Exercise aim:
Transcribe all the lines below exactly. Omit the pictures.
**** Dataset entries ****
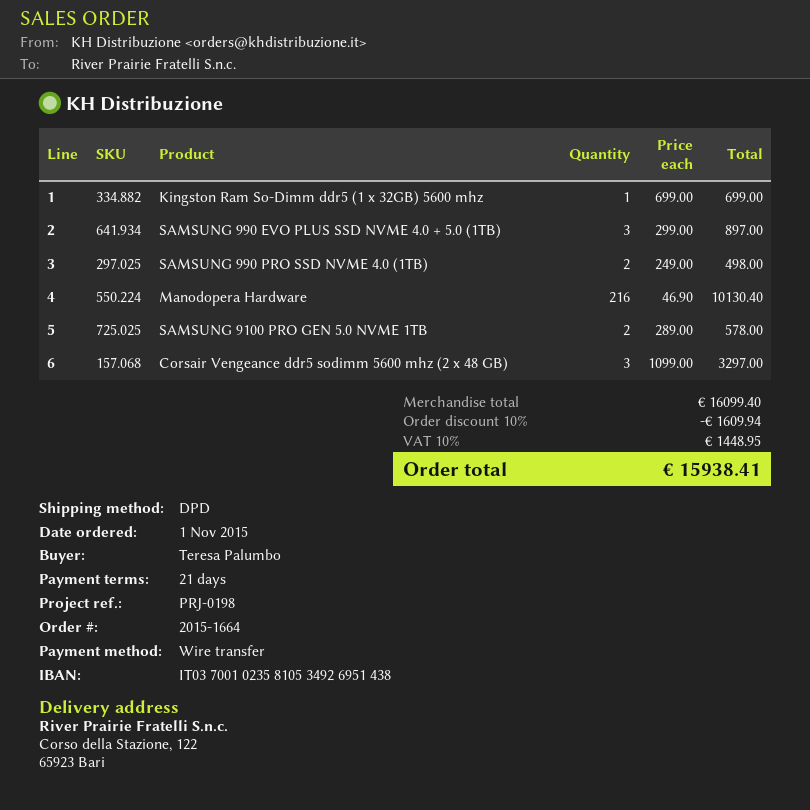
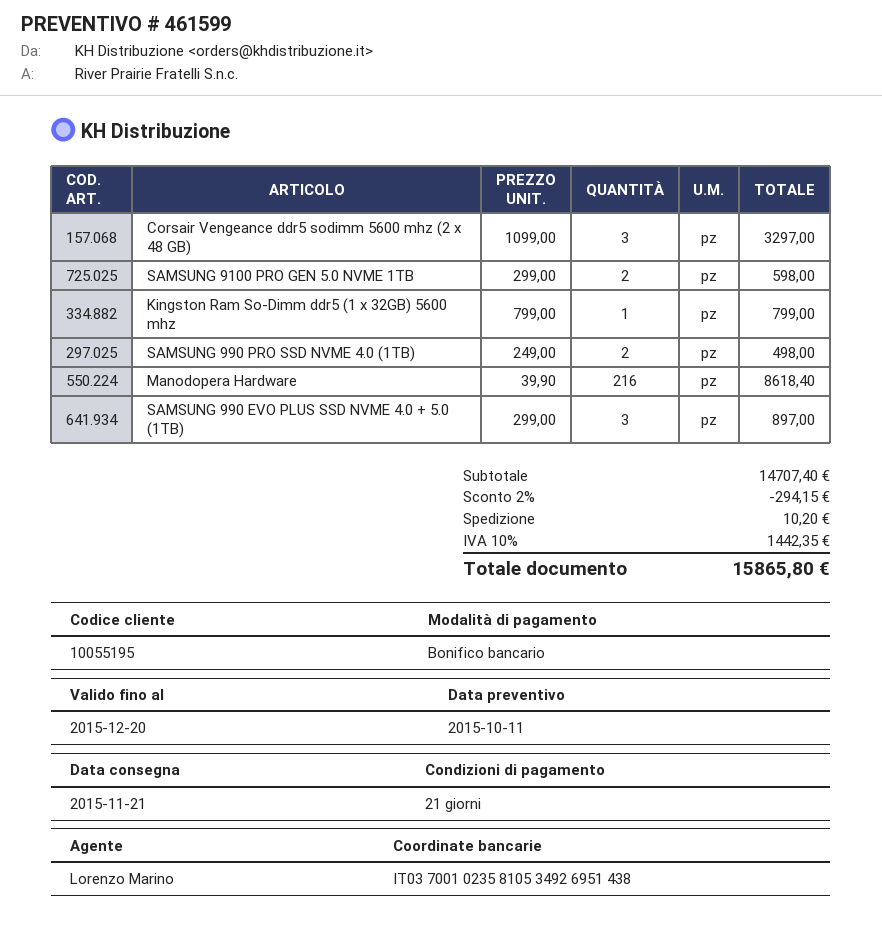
Kingston Ram So-Dimm ddr5 (1 x 32GB) 5600 mhz: 1 x 699.00 = 699.00 -> 1 x 799.00 = 799.00
Manodopera Hardware: 216 x 46.90 = 10130.40 -> 216 x 39.90 = 8618.40
SAMSUNG 9100 PRO GEN 5.0 NVME 1TB: 2 x 289.00 = 578.00 -> 2 x 299.00 = 598.00
subtotal: 16099.40 -> 14707.40
discount: 10% = 1609.94 -> 2% = 294.15
shipping: none -> 10.20
tax: 10% = 1448.95 -> 10% = 1442.35
total: 15938.41 -> 15865.80

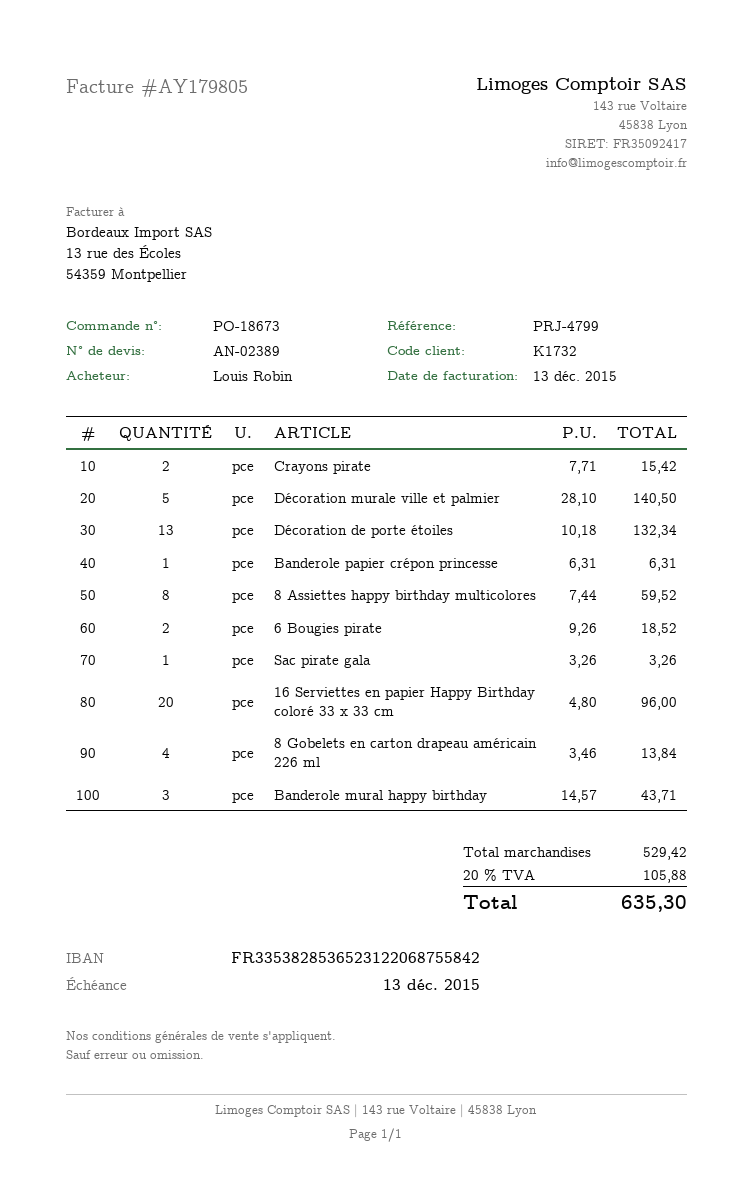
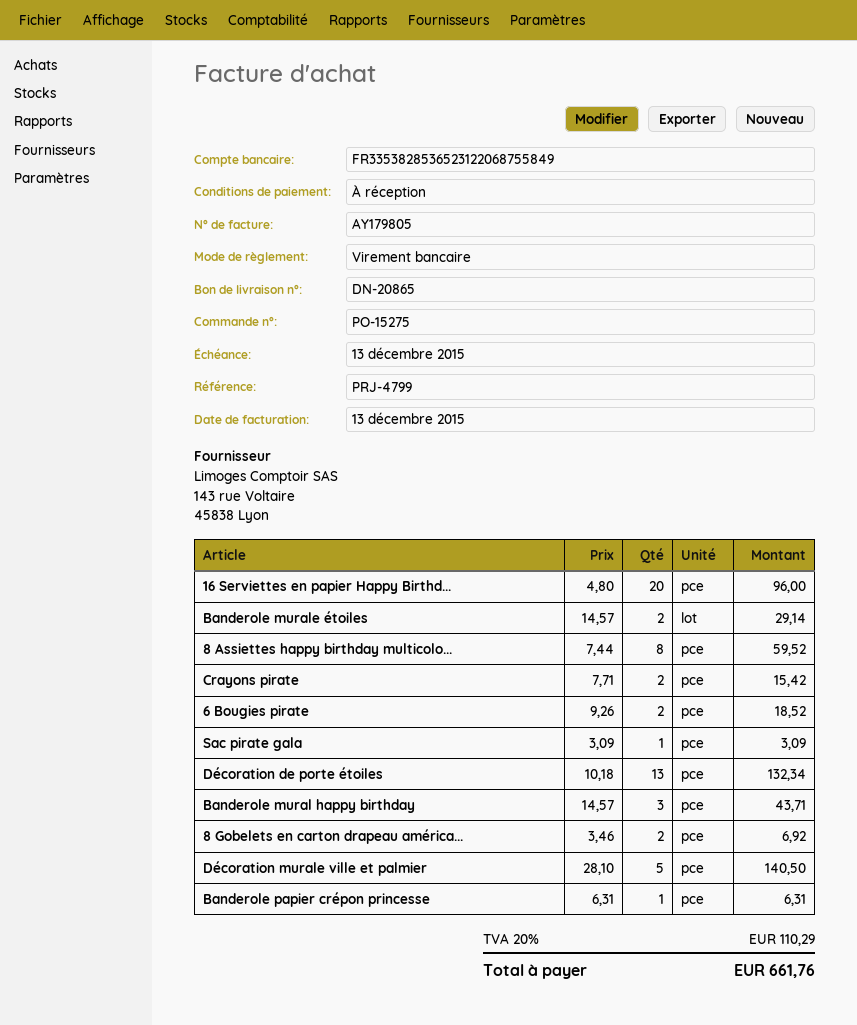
order number: PO-18673 -> PO-15275
bank account: FR3353828536523122068755842 -> FR3353828536523122068755849
Sac pirate gala: 1 x 3.26 = 3.26 -> 1 x 3.09 = 3.09
8 Gobelets en carton drapeau américain 226 ml: 4 x 3.46 = 13.84 -> 2 x 3.46 = 6.92
Banderole murale étoiles: none -> 2 x 14.57 = 29.14
tax: 20% = 105.88 -> 20% = 110.29
total: 635.30 -> 661.76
****
Response:
Kingston Ram So-Dimm ddr5 (1 x 32GB) 5600 mhz: 1 x 699.00 = 699.00 -> 1 x 799.00 = 799.00
Manodopera Hardware: 216 x 46.90 = 10130.40 -> 216 x 39.90 = 8618.40
SAMSUNG 9100 PRO GEN 5.0 NVME 1TB: 2 x 289.00 = 578.00 -> 2 x 299.00 = 598.00
subtotal: 16099.40 -> 14707.40
discount: 10% = 1609.94 -> 2% = 294.15
shipping: none -> 10.20
tax: 10% = 1448.95 -> 10% = 1442.35
total: 15938.41 -> 15865.80

order number: PO-18673 -> PO-15275
bank account: FR3353828536523122068755842 -> FR3353828536523122068755849
Sac pirate gala: 1 x 3.26 = 3.26 -> 1 x 3.09 = 3.09
8 Gobelets en carton drapeau américain 226 ml: 4 x 3.46 = 13.84 -> 2 x 3.46 = 6.92
Banderole murale étoiles: none -> 2 x 14.57 = 29.14
tax: 20% = 105.88 -> 20% = 110.29
total: 635.30 -> 661.76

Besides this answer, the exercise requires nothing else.